§ **INFORMATION**
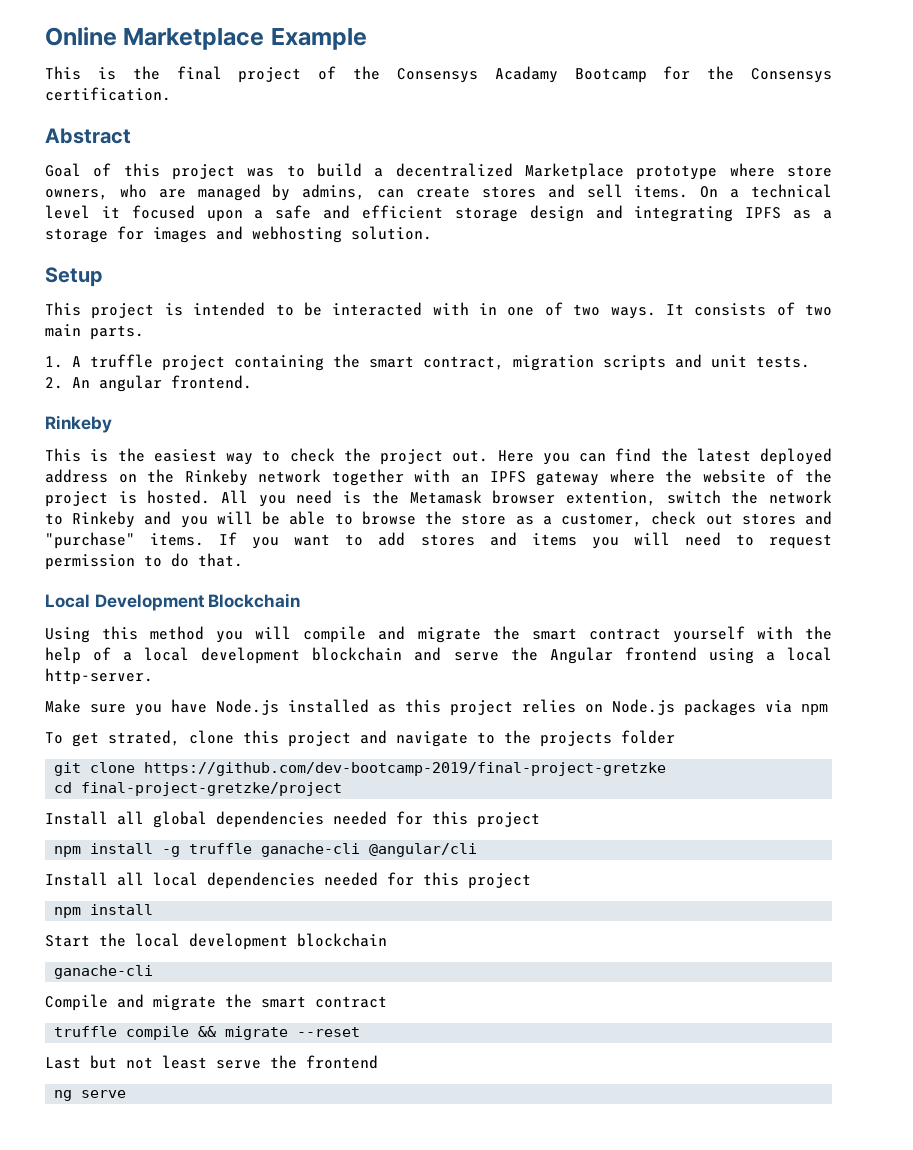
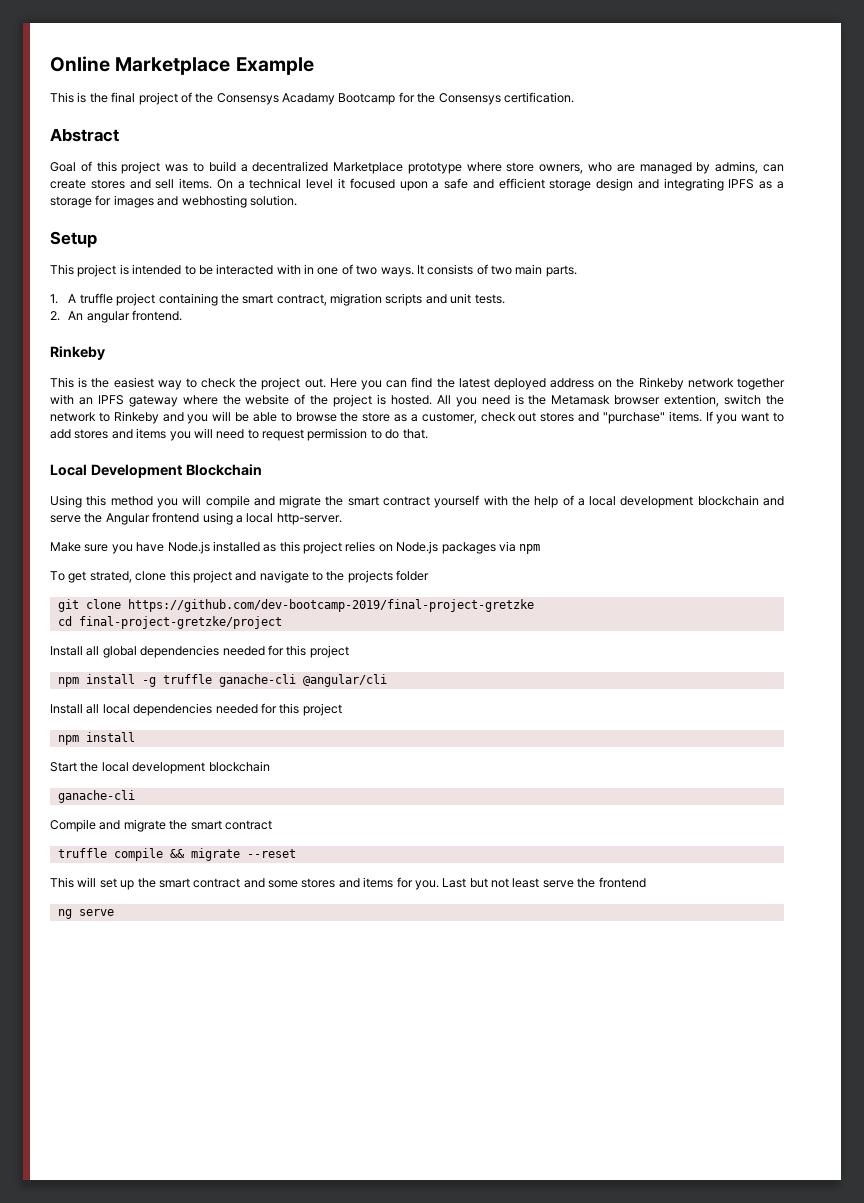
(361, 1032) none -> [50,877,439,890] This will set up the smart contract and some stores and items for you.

...

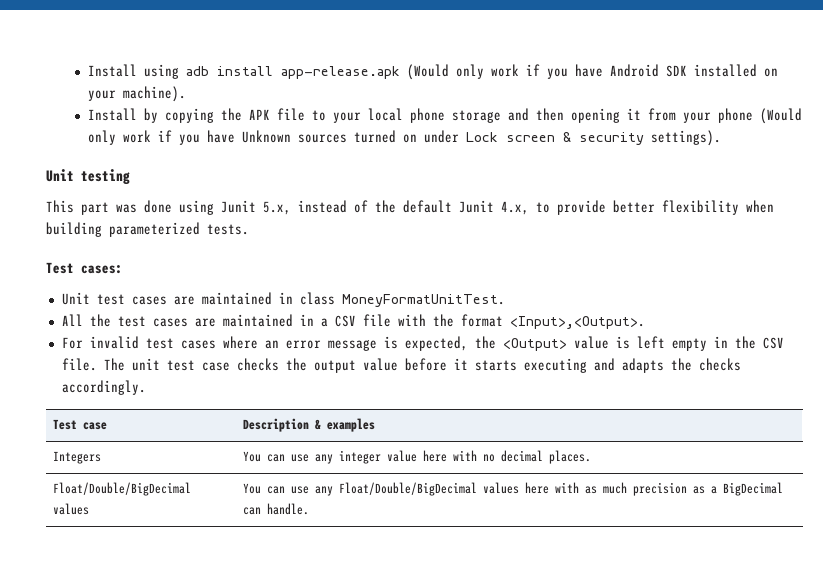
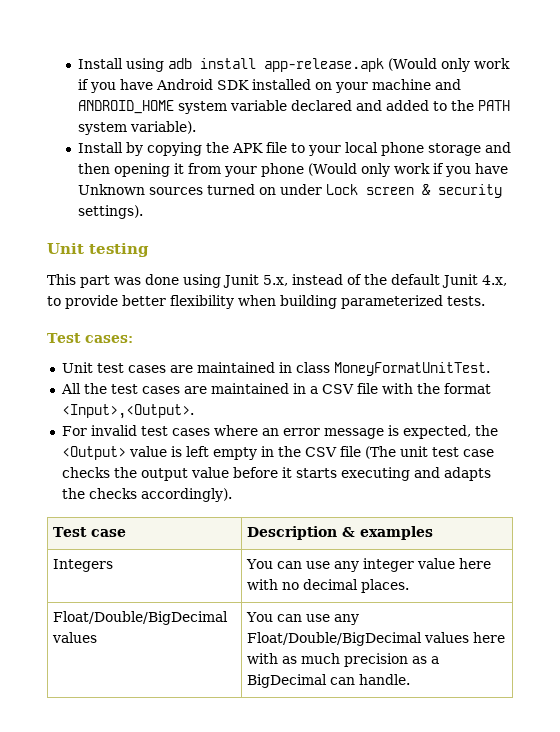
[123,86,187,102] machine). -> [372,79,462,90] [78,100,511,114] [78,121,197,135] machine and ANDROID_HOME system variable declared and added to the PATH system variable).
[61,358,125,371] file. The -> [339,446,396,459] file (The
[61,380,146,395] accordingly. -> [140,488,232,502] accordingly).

...

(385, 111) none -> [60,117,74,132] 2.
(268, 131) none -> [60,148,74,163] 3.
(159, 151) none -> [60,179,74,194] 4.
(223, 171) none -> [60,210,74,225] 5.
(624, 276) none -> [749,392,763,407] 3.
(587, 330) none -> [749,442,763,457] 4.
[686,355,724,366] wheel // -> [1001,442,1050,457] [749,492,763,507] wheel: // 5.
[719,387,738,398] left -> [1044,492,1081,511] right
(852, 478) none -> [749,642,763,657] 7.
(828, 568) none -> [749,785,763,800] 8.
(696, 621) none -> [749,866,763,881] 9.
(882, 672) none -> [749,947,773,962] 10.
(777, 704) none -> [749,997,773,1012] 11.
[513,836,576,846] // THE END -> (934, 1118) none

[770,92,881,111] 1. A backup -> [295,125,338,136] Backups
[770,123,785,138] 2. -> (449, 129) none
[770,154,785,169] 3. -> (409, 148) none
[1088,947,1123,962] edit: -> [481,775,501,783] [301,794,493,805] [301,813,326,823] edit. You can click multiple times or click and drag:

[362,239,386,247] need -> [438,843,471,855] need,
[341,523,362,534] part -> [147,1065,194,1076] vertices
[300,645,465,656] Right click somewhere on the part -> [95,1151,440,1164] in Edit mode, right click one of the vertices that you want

§ **TASK GOAL**
Where a line of the data holds "click", show that line.

§ **SOLUTION TO THIS EXERCISE**
[1088,947,1123,962] edit: -> [481,775,501,783] [301,794,493,805] [301,813,326,823] edit. You can click multiple times or click and drag:
[300,645,465,656] Right click somewhere on the part -> [95,1151,440,1164] in Edit mode, right click one of the vertices that you want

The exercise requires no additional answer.